Au terme de ce travail, nous rappelons que l'analyse de la
filière des dattes communes dans les oasis de Gabès est riche en
enseignements susceptibles de guider les décisions à prendre pour
mieux développer cette filière.
Notre recherche nous a permis de tirer les enseignements
suivants :
* La première leçon à tirer de cette
filière s'écrit en termes d'orientation de la production des
dattes vers la variété « Deglet Nour », poussée
par la forte demande manifestée au niveau du marché
extérieur, ce qui a engendré une marginalisation des dattes
communes.
D'ailleurs, le fort lobby publicitaire qui oriente le
consommateur vers la consommation des dattes Deglet Nour ainsi que le
changement dans les habitudes alimentaires des tunisiens ont accentué
cette marginalisation. Toutefois, si les dattes Deglet Nour semblent permettre
une amélioration assez nette de la rentabilité du système
oasien dans les régions de Nefzaoua et Jérid, elles
présentent certains risques dans la mesure où elle
désoriente la rationalité de l'exploitant et favorise
l'instabilité et la fragilité du système vis-à-vis
du climat et du marché surtout international. La sécurité,
objectif sacré de l'agriculture familiale, n'est plus alors garantie.
De plus, deux risques nous poussent à plaider pour les
dattes communes :
- le premier risque concerne la vulnérabilité
que présente la monoculture de Deglet Nour en cas de l'arrivée de
la maladie du « bayoudh » dans les oasis tunisiennes vu la
fragilité qu'a manifesté cette variété en
Algérie face à la maladie,
- le deuxième risque concerne le recul des ventes des
ventes de Deglet Nour sur le marché international dû à la
crise économique mondiale et qui frappe surtout le marché
européen (principal client de la Tunisie).

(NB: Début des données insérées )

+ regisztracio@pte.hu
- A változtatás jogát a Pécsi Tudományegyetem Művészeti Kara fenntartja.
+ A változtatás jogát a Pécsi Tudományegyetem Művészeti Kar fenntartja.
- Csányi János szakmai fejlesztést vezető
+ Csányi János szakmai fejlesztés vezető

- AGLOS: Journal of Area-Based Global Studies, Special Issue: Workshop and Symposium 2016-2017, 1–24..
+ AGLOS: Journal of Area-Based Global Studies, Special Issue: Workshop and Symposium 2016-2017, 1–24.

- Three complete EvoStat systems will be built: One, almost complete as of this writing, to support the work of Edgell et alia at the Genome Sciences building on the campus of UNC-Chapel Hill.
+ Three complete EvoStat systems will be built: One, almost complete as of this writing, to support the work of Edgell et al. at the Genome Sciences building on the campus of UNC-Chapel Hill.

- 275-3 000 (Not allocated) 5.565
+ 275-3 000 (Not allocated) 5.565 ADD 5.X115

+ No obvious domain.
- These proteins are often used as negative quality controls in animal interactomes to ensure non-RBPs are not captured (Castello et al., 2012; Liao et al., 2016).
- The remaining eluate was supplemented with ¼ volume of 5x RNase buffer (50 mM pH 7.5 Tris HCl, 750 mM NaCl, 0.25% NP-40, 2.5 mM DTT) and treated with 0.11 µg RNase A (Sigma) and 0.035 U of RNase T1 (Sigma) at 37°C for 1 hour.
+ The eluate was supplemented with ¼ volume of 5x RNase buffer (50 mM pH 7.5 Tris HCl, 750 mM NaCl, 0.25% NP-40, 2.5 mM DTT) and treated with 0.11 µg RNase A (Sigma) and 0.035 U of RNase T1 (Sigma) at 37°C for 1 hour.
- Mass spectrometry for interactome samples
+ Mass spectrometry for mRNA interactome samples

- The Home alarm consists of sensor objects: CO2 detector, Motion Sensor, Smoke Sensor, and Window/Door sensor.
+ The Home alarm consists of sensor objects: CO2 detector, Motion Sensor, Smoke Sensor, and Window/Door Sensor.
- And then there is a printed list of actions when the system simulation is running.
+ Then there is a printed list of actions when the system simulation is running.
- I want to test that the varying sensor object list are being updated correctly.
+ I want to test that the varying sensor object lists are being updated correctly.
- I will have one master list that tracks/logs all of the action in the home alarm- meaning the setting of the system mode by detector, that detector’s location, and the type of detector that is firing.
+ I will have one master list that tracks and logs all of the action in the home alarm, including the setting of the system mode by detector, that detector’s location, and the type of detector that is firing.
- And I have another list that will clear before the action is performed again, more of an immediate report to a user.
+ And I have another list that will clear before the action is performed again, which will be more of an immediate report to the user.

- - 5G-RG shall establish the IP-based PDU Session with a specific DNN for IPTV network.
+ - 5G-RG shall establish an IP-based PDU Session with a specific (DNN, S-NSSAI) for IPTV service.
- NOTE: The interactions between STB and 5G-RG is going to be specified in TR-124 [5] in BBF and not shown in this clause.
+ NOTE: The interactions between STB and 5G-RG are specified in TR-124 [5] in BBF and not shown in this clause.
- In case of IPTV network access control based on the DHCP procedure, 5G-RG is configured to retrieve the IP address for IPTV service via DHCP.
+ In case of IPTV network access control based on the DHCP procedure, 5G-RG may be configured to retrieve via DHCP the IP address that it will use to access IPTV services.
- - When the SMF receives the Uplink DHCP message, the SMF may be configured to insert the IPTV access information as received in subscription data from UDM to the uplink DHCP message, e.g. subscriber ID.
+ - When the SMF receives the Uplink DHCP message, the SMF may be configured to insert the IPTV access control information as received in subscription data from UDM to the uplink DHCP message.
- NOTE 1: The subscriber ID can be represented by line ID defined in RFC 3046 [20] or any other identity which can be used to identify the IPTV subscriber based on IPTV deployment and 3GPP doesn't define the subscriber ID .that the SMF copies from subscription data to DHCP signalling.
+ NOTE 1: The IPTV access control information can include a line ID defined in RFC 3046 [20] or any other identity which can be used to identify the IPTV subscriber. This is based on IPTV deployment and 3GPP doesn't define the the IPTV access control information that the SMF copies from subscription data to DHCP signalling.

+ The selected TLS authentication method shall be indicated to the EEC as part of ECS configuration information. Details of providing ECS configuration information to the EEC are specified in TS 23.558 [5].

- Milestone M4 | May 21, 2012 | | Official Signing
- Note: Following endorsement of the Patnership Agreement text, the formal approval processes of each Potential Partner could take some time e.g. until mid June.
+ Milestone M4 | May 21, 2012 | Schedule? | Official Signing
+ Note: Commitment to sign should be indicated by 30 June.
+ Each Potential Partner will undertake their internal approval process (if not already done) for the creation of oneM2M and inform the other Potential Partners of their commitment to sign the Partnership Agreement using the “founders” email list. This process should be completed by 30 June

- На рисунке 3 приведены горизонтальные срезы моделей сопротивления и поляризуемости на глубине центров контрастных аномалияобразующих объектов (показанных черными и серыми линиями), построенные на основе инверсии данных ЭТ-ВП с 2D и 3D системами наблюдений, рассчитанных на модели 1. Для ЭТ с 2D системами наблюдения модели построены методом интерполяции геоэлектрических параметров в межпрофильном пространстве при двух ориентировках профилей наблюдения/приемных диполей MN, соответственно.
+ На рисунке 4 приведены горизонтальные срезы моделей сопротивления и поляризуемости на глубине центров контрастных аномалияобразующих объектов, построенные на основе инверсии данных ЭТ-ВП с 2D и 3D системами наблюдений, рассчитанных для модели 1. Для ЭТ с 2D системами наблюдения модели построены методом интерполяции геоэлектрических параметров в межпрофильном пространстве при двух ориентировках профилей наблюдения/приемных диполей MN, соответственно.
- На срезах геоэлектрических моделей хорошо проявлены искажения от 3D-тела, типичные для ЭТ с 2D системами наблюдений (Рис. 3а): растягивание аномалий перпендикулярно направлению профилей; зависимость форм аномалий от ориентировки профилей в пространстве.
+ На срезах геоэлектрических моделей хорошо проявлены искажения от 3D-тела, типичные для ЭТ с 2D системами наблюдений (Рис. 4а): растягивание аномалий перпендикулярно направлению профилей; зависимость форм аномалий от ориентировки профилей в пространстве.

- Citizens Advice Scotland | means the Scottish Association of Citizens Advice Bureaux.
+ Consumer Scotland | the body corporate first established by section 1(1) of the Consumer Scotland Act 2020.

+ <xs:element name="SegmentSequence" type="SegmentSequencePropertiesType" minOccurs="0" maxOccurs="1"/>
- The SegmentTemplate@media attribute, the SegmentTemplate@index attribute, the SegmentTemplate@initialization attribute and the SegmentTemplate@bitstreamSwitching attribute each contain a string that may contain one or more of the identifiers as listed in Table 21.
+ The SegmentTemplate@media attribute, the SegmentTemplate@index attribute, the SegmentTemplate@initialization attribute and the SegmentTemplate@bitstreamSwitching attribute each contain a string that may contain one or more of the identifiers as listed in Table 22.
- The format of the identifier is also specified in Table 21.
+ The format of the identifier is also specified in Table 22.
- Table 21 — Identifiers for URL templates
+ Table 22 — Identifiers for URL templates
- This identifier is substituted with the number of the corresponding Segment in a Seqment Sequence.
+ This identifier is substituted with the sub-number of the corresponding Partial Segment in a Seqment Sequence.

D'un autre côté, et sur le plan environnemental,
mais aussi économique, le développement de la culture des dattes
communes, surtout la variété « kenta » très
appréciée par le consommateur tunisien et aussi par le
marché extérieur à cause de son prix abordable, constitue
une chance pour les oasis de la région de Gabès, qui connaissent
un taux d'abandon inquiétant pouvant atteindre jusqu'à 60 % dans
l'oasis de Métouia (HAJ NACEUR, 2009), pour retrouver leur situation
florissante qu'elles avaient autrefois et permettra aussi aux oasiens
d'améliorer leurs revenus agricoles qui se détériorent
d'une année à l'autre.
* Nous relevons aussi la difficulté des industriels
tunisiens à répondre à toutes les demandes de la
clientèle surtout au niveau de la qualité ce qui permet un risque
de perte de certains créneaux ou opportunités qui en
découle puisque les acheteurs pouvant être tentés de
s'approvisionner chez d'autres fournisseurs. Signalons aussi, que la
concentration de la grande distribution en Europe (surtout celle des 15),
augmentant la pression et les exigences au niveau de la demande, risque
d'éliminer ou de rendre inopérants, par manque de
compétitivité, tous les opérateurs qui n'auront pas fait
de mise à niveau en matière de qualité.
* Un danger réel existe également d'avoir un
secteur du conditionnement à deux vitesses, avec d'une part des
entreprises inscrites sur le marché dans la durée et d'autres
part des entreprises inscrites sur la marché à court terme et
sans réels soucis de qualité. Ces dernières sont en mesure
de freiner tous les marchés et la casse des prix, soit
délibérée, soit à l'instigation d'un acheteur
utilisant cette fausse concurrence pour faire pression sur les entreprises
performantes. Dans les deux cas de figures, ce danger existe car ces pratiques
sont d'actualité. Elles sont dommageables pour l'ensemble de la
filière.
Ce diagnostic nous pousse à proposer un certain nombre
d`actions qui peuvent contribuer à l'amélioration du secteur
dattier à Gabès.
· Organisation de la filière datte commune
surtout au niveau de la commercialisation et de l'écoulement des dattes
pour le commerce intérieur et extérieur et
l'éclaircissement des rapports juridiques entre les exploitants, les
collecteurs et les exportateurs.
· Formation d'une main d'oeuvre qualifiée et
spécialisée dans la culture du palmier dattier, dans le centre de
formation agricole (CFRA) de Zerkine (pollinisation, toilettage,
récolte, etc.) pour faire face à la disparition du savoir faire
local dans ce secteur.
· Recherche d'autres ressources en eau et d'autres
techniques d'irrigation qui deviennent de plus en plus exigées dans ce
nouveau contexte de changements climatiques.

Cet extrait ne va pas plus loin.